(Assignment) From the first line to the last, set down the data exactly as given.

Available data section start

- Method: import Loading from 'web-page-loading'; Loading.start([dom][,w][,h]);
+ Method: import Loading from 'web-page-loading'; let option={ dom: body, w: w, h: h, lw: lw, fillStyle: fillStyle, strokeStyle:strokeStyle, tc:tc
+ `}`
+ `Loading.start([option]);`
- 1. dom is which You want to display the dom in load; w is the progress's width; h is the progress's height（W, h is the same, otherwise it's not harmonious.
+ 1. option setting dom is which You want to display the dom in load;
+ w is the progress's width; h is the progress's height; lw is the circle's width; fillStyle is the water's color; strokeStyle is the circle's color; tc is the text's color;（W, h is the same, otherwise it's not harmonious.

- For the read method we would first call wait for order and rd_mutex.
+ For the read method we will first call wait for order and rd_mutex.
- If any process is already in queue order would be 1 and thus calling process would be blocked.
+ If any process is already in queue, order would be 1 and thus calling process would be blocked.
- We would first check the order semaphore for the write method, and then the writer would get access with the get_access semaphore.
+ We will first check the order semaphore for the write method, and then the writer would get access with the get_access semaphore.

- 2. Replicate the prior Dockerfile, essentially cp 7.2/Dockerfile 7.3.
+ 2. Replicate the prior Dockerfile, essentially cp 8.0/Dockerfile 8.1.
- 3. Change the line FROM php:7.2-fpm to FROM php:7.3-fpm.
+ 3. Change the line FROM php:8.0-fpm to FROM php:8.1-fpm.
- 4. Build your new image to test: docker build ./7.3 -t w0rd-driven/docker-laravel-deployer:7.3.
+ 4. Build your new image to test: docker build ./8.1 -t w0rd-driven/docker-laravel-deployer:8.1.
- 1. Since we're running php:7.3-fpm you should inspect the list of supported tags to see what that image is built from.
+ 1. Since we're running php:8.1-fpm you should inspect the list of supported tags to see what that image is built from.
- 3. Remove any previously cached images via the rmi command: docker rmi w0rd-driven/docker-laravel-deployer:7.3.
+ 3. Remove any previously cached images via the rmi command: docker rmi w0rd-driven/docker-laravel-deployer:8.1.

Available data section end

(Problem solution)
- Method: import Loading from 'web-page-loading'; Loading.start([dom][,w][,h]);
+ Method: import Loading from 'web-page-loading'; let option={ dom: body, w: w, h: h, lw: lw, fillStyle: fillStyle, strokeStyle:strokeStyle, tc:tc
+ `}`
+ `Loading.start([option]);`
- 1. dom is which You want to display the dom in load; w is the progress's width; h is the progress's height（W, h is the same, otherwise it's not harmonious.
+ 1. option setting dom is which You want to display the dom in load;
+ w is the progress's width; h is the progress's height; lw is the circle's width; fillStyle is the water's color; strokeStyle is the circle's color; tc is the text's color;（W, h is the same, otherwise it's not harmonious.

- For the read method we would first call wait for order and rd_mutex.
+ For the read method we will first call wait for order and rd_mutex.
- If any process is already in queue order would be 1 and thus calling process would be blocked.
+ If any process is already in queue, order would be 1 and thus calling process would be blocked.
- We would first check the order semaphore for the write method, and then the writer would get access with the get_access semaphore.
+ We will first check the order semaphore for the write method, and then the writer would get access with the get_access semaphore.

- 2. Replicate the prior Dockerfile, essentially cp 7.2/Dockerfile 7.3.
+ 2. Replicate the prior Dockerfile, essentially cp 8.0/Dockerfile 8.1.
- 3. Change the line FROM php:7.2-fpm to FROM php:7.3-fpm.
+ 3. Change the line FROM php:8.0-fpm to FROM php:8.1-fpm.
- 4. Build your new image to test: docker build ./7.3 -t w0rd-driven/docker-laravel-deployer:7.3.
+ 4. Build your new image to test: docker build ./8.1 -t w0rd-driven/docker-laravel-deployer:8.1.
- 1. Since we're running php:7.3-fpm you should inspect the list of supported tags to see what that image is built from.
+ 1. Since we're running php:8.1-fpm you should inspect the list of supported tags to see what that image is built from.
- 3. Remove any previously cached images via the rmi command: docker rmi w0rd-driven/docker-laravel-deployer:7.3.
+ 3. Remove any previously cached images via the rmi command: docker rmi w0rd-driven/docker-laravel-deployer:8.1.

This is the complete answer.